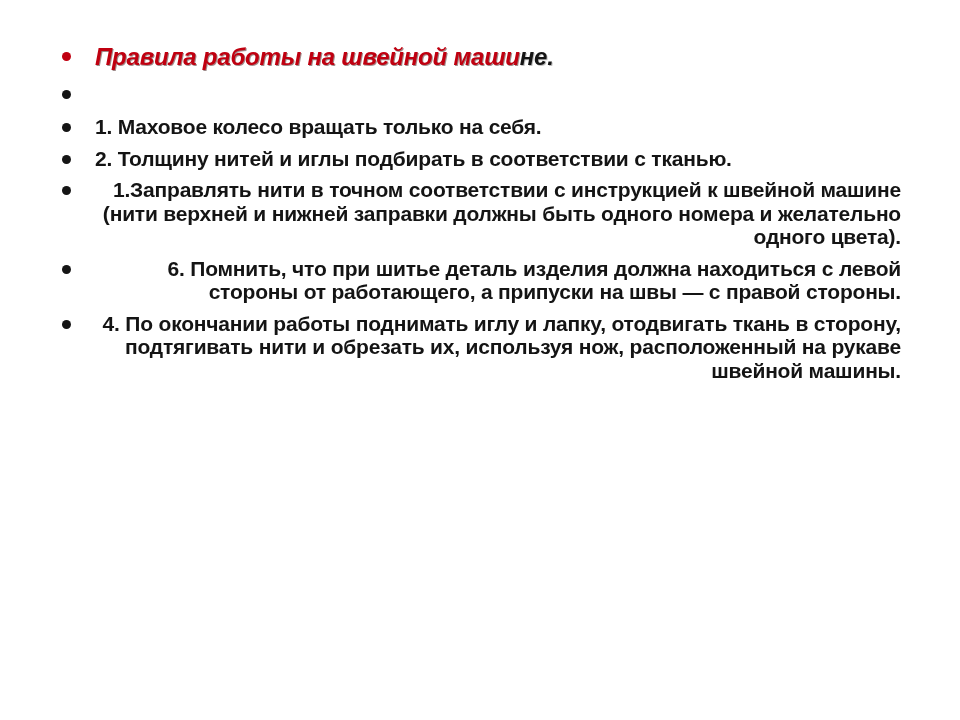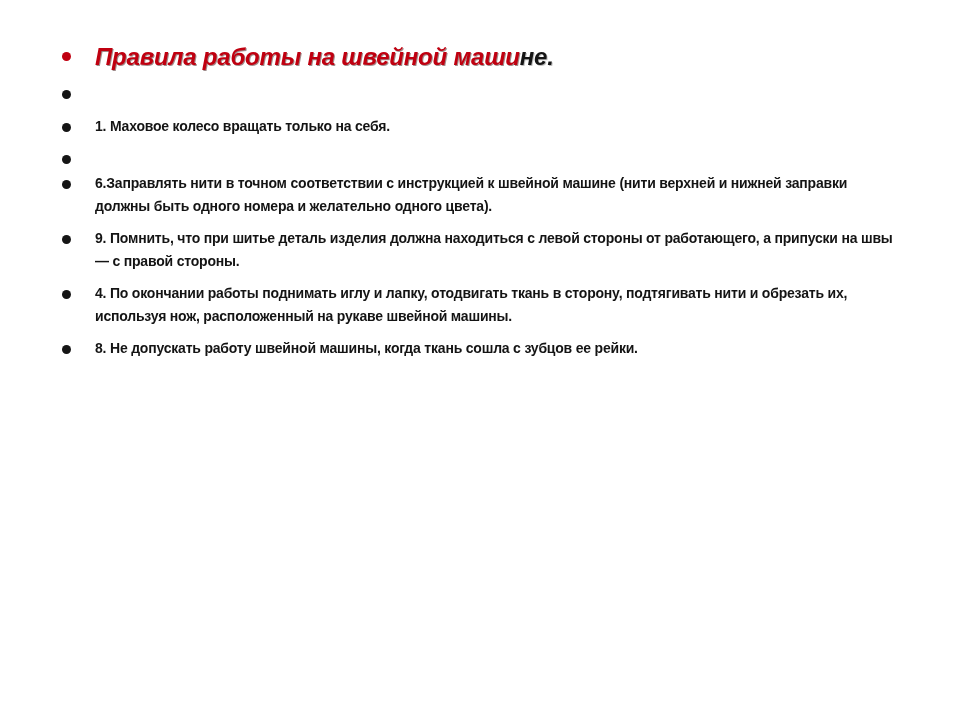"1. Маховое колесо вращать только" .item-text { font-size: 14px -> 21px; text-align: none -> right }
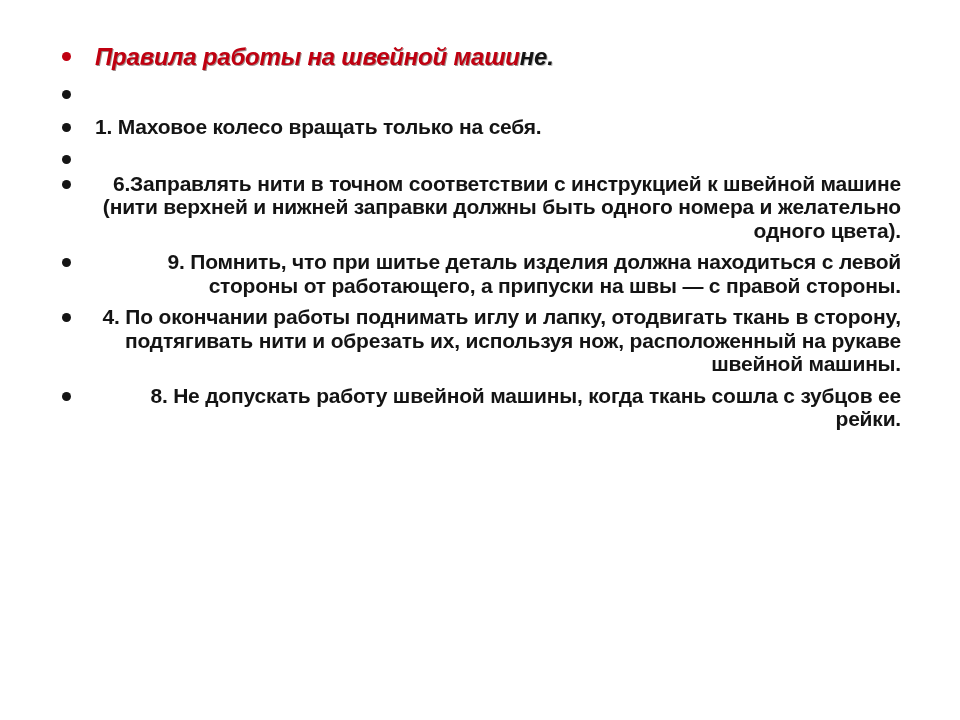"2. Толщину нитей и иглы" div.item-text { html: none -> <div>2. Толщину нитей и иглы подбирать в соответствии с тканью.</div> }
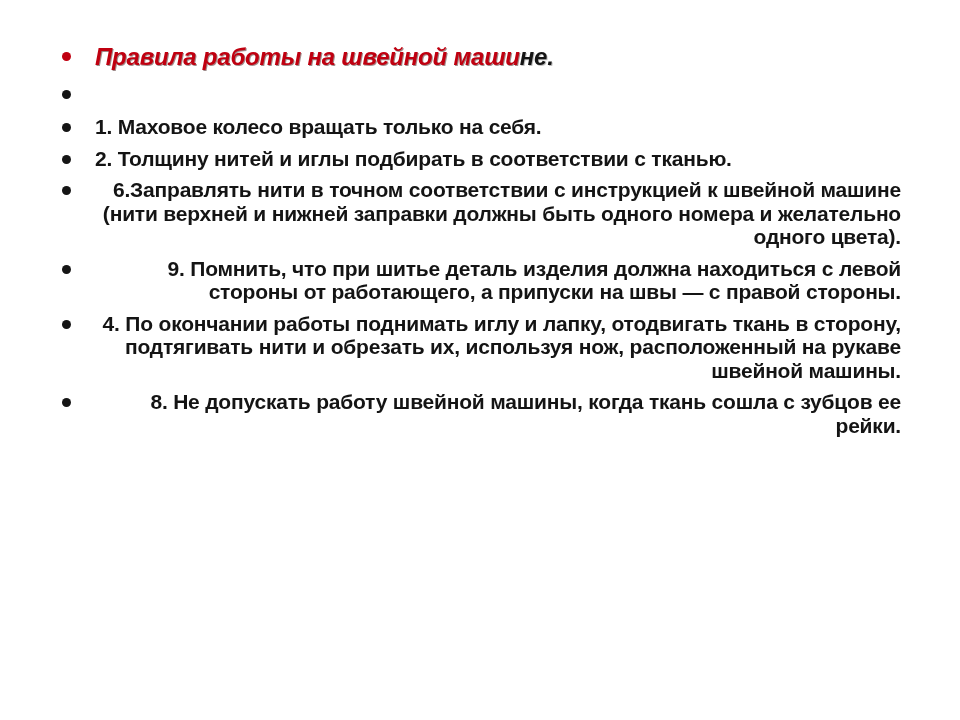"6.Заправлять нити в точном соответствии" div.item-text { text: 6.Заправлять -> 1.Заправлять }
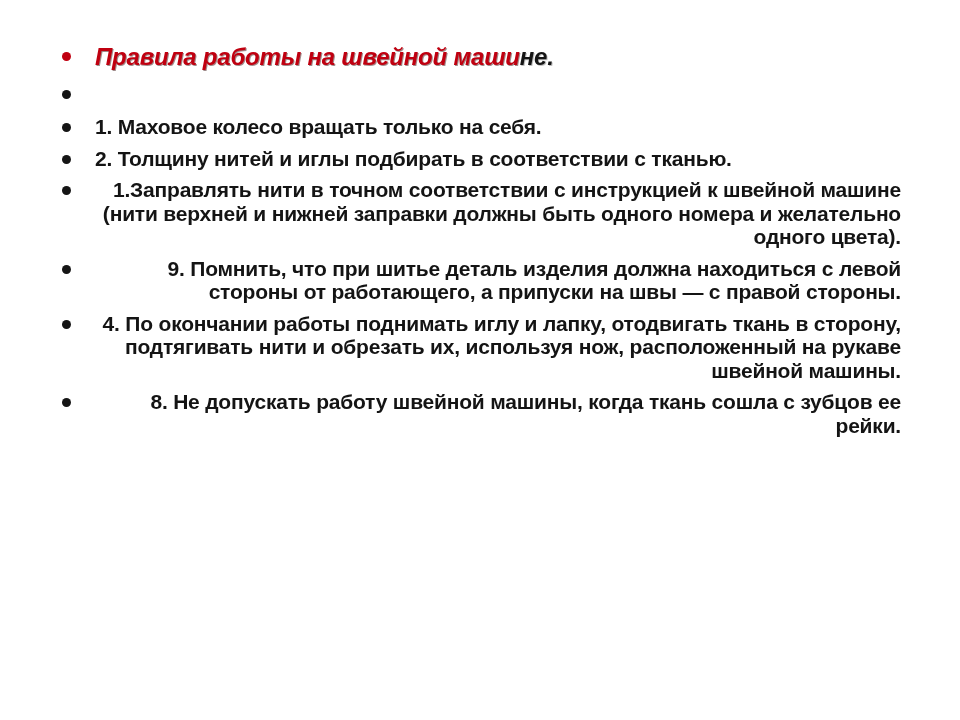"9. Помнить, что при шитье" div.item-text { text: 9 -> 6 }
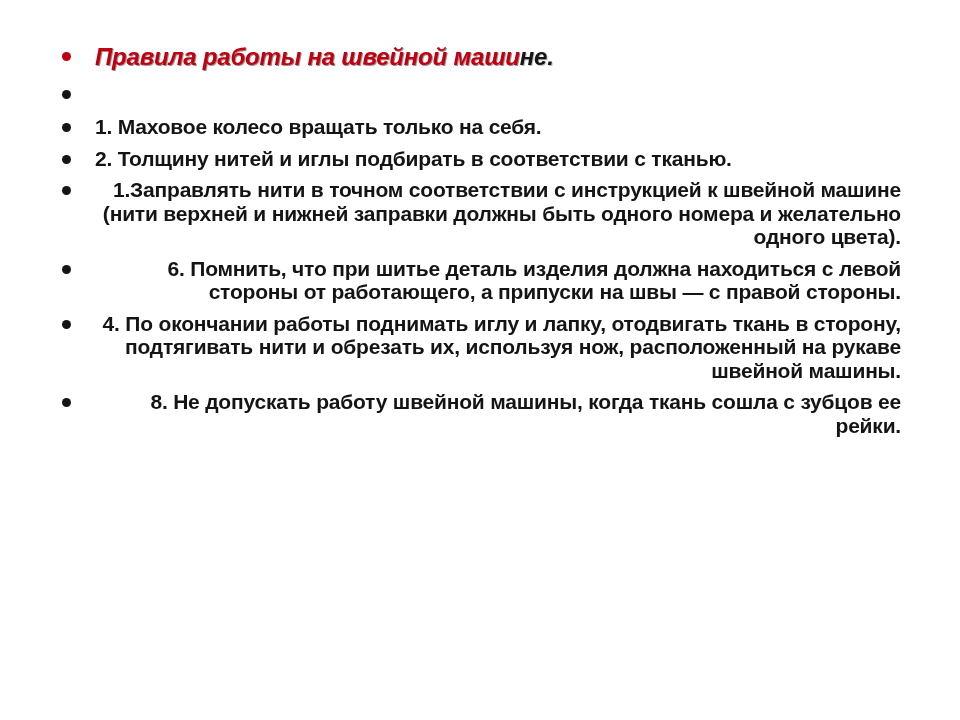"8. Не допускать работу швейной" div.line { html: <div> <span></span> <div>8. Не допускать работу швейной машины, когда ткань сошла с зубцов ее рейки.</div> </div> -> none }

------------------------------------------------

The answer must be an exact restatement of all the records, with no pictures included.

"1. Маховое колесо вращать только" .item-text { font-size: 14px -> 21px; text-align: none -> right }
"2. Толщину нитей и иглы" div.item-text { html: none -> <div>2. Толщину нитей и иглы подбирать в соответствии с тканью.</div> }
"6.Заправлять нити в точном соответствии" div.item-text { text: 6.Заправлять -> 1.Заправлять }
"9. Помнить, что при шитье" div.item-text { text: 9 -> 6 }
"8. Не допускать работу швейной" div.line { html: <div> <span></span> <div>8. Не допускать работу швейной машины, когда ткань сошла с зубцов ее рейки.</div> </div> -> none }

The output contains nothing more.